Lifted Probabilistic Inference in Relational Models

Info

Tutorial at the 25th International Joint Conference on Artificial Intelligence (IJCAI) in New York City
Speakers: Guy Van den Broeck and Dan Suciu

Slides

Download the Complete Tutorial as a single file,
or select individual parts:

Part 1: Motivation
Part 2: Probabilistic Databases
Part 3: Weighted Model Counting
Part 4: Lifted Inference for WFOMC
Part 5: Completeness
Part 6: Query Compilation
Part 7: Symmetric Complexity
Part 8: Open-World Probabilistic Databases
Part 9: Conclusions and References

Description

The tutorial will cover probabilistic inference in statistical relational models (SRMs) and probabilistic databases (PDBs). Both are popular relational representations of uncertainty. Both fields have realized that efficient inference is an enormous challenge, but also a immense opportunity for a new kind of probabilistic reasoning. This is referred to in the AI literature as lifted inference, and in the PDB literature as extensional query evaluation. The tutorial will focus on the big ideas that set probabilistic inference with relations apart from more classical inference problems.

There are several recent breakthrough results that for the first time allow us to talk about SRM and PDB inference in a single coherent framework. Within AI, we have

the realization that inference in probabilistic graphical models can be reduced to a weighted model counting task, and solved by DPLL search, knowledge compilation to d-DNNF, etc., and
the development of lifted inference algorithms, and our deeper understanding of their theoretical properties, strengths, and limitations. This includes connections to statistical exchangeability, (fractional) automorphism, symmetry, and weighted model counting of first-order sentences.

Within PDBs, we have

a classification of probabilistic inference algorithms into intensional and extensional, corresponding to grounded and lifted inference respectively;
a study of the data complexity of probabilistic inference (weighted model counting), where the FO formula is fixed, and one asks for the complexity of the problem as a function of size of the database (i.e. ground facts);
a dichotomy theorem for the data complexity stating that, for any positive, existential FO formula, the weighted model counting problem is either in PTIME, or provable #P-hard in the size of the database,
a more refined analysis of the distinction between grounded inference and lifted inference in terms of data complexity, proving that the latter can be exponentially faster.

Moreover, these two fields have very recently started connecting through the common language of relational logic. We now understand the commonalities and differences between SRMs and PDBs. Typical inference tasks are rather different in nature, yet can be captured in the same weighted model counting framework. Theoretical complexity bounds from one field translate to the other.

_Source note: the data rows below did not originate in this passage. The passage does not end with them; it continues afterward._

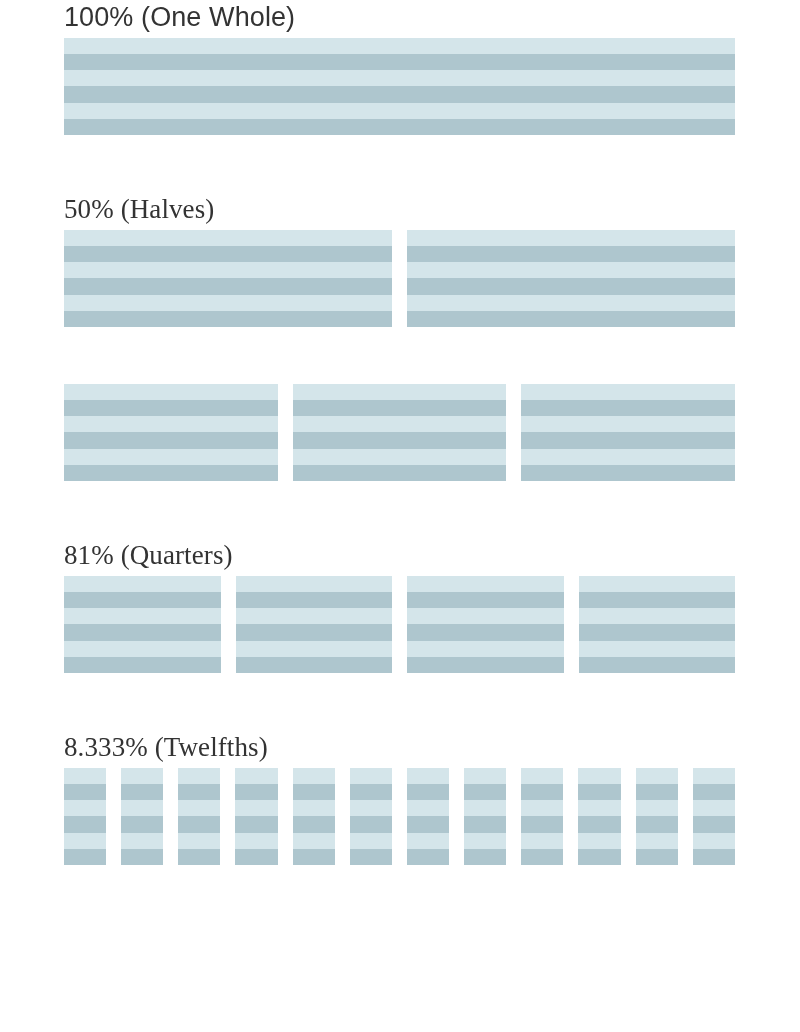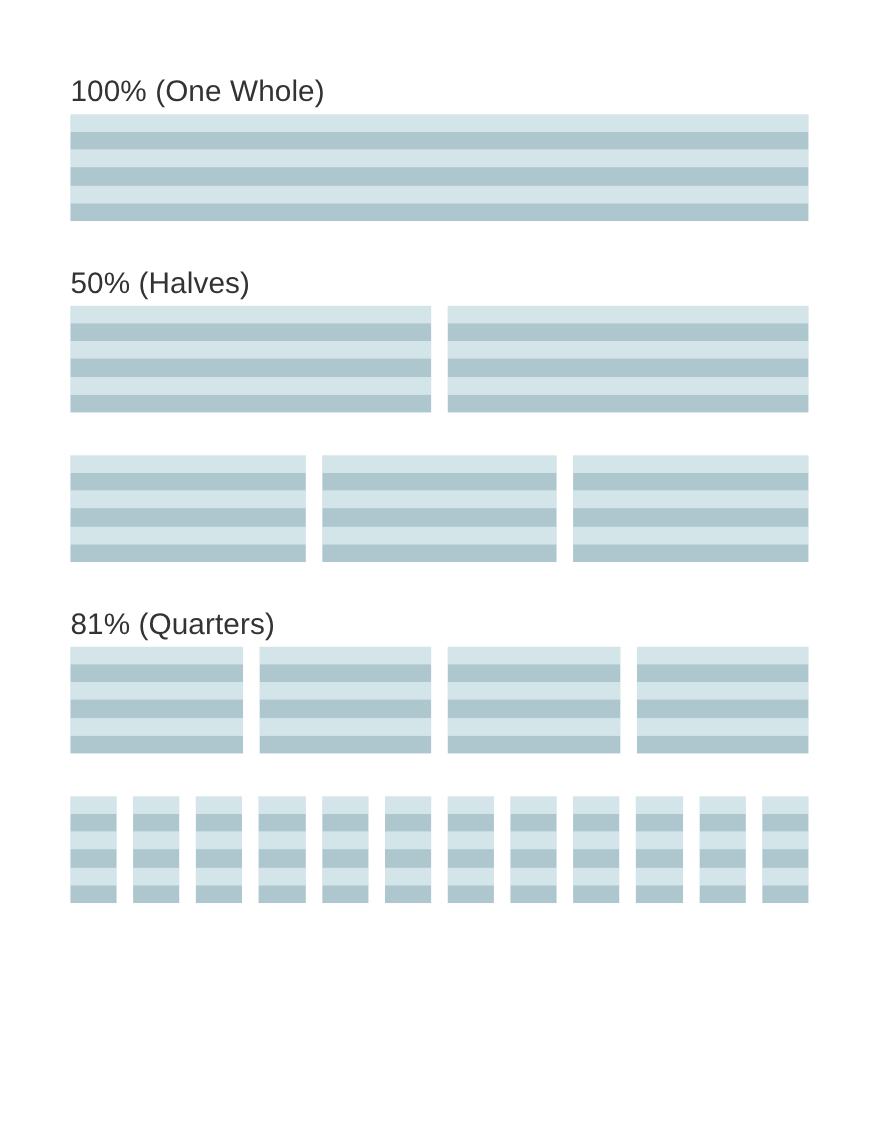--- a/index.html
+++ b/index.html
@@ -66,7 +66,7 @@
   .stripe.dark  { background: #aec6ce; }
 
   
-  .row-1 { padding-top: 66px; }
+  .row-1 { }
   .row-2,
   .row-3,
   .row-4,

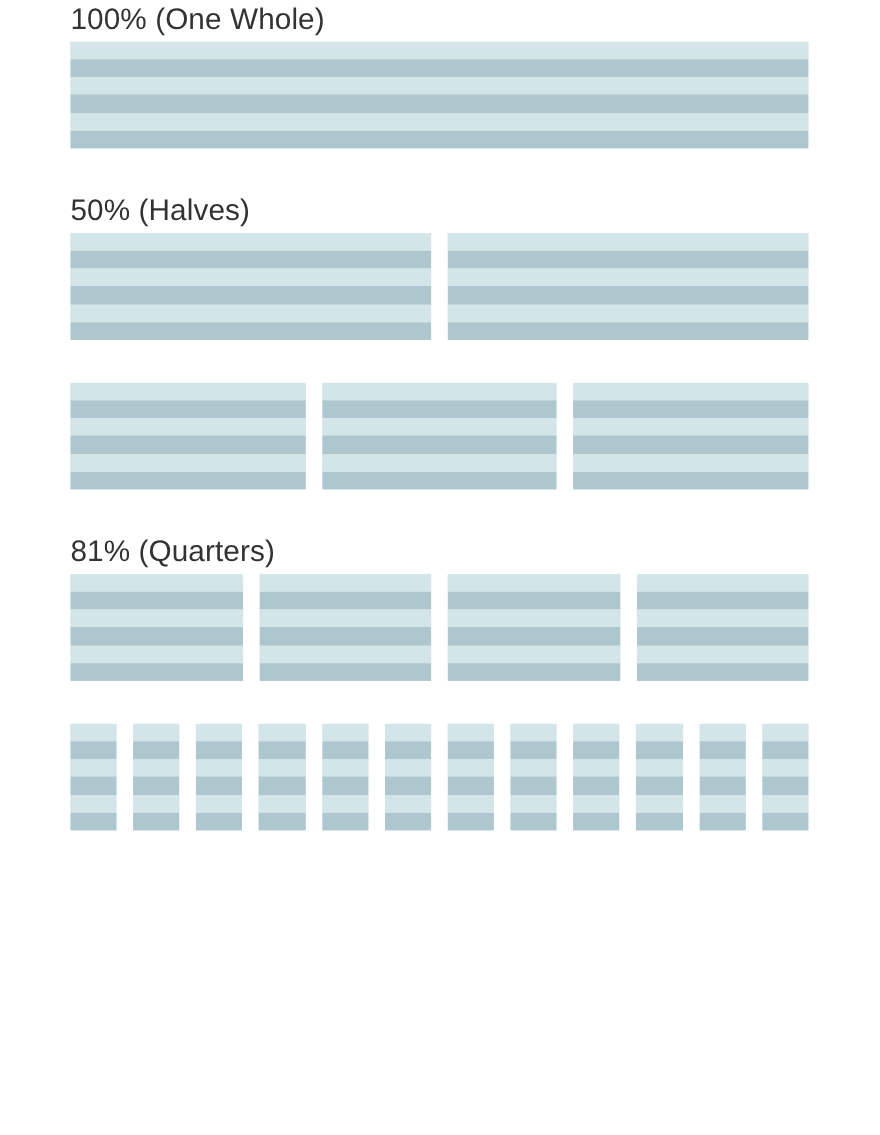--- a/index.html
+++ b/index.html
@@ -70,7 +70,7 @@
   .row-2,
   .row-3,
   .row-4,
-  .row-5 { padding-top: 39px; }
+  .row-5 { padding-top: 57px; font-family: Liberation Serif, serif; }
 
   .row-label { margin-bottom: 4px; }
 </style>

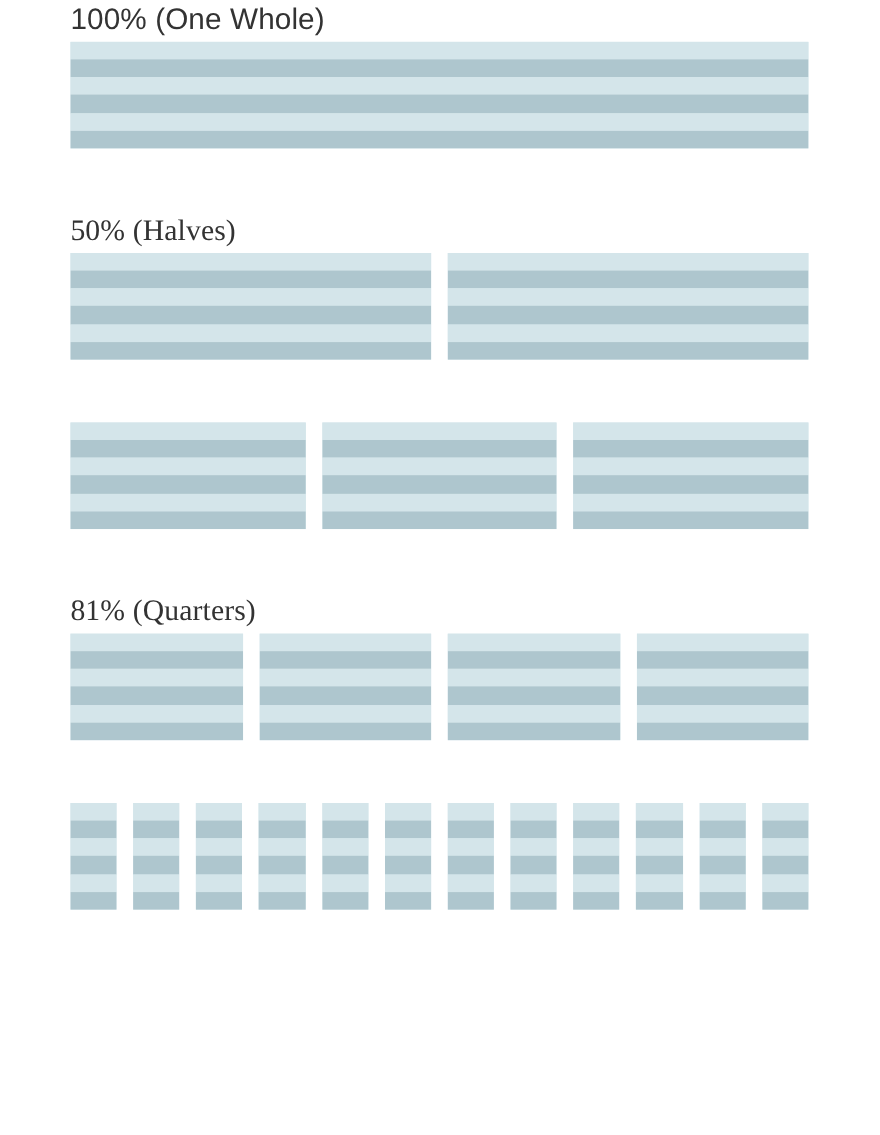--- a/index.html
+++ b/index.html
@@ -183,6 +183,7 @@
   </div>
 
   <div class="row row-5">
+    <div class="row-label">8.333% (Twelfths)</div>
     <div class="bar-track">
         <div class="bar" style="width: 42.17px;">
           <div class="stripe light"></div>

The focus of this tutorial is not on a specific lifted inference algorithm - many have been proposed. Instead, we explain why probabilistic inference with relations is different, and should be of interest to many IJCAI attendees. We focus on the fundamental ideas and insights that show why lifted inference algorithms work, which properties they exploit, how they can reduce complexity, but also why inference is still hard in the worst case. A second goal of the tutorial is to explain the connections between the concepts used in probabilistic AI and those used in probabilistic databases. As an application of these general ideas, we also briefly discuss approximate lifted inference, and lifted machine learning algorithms.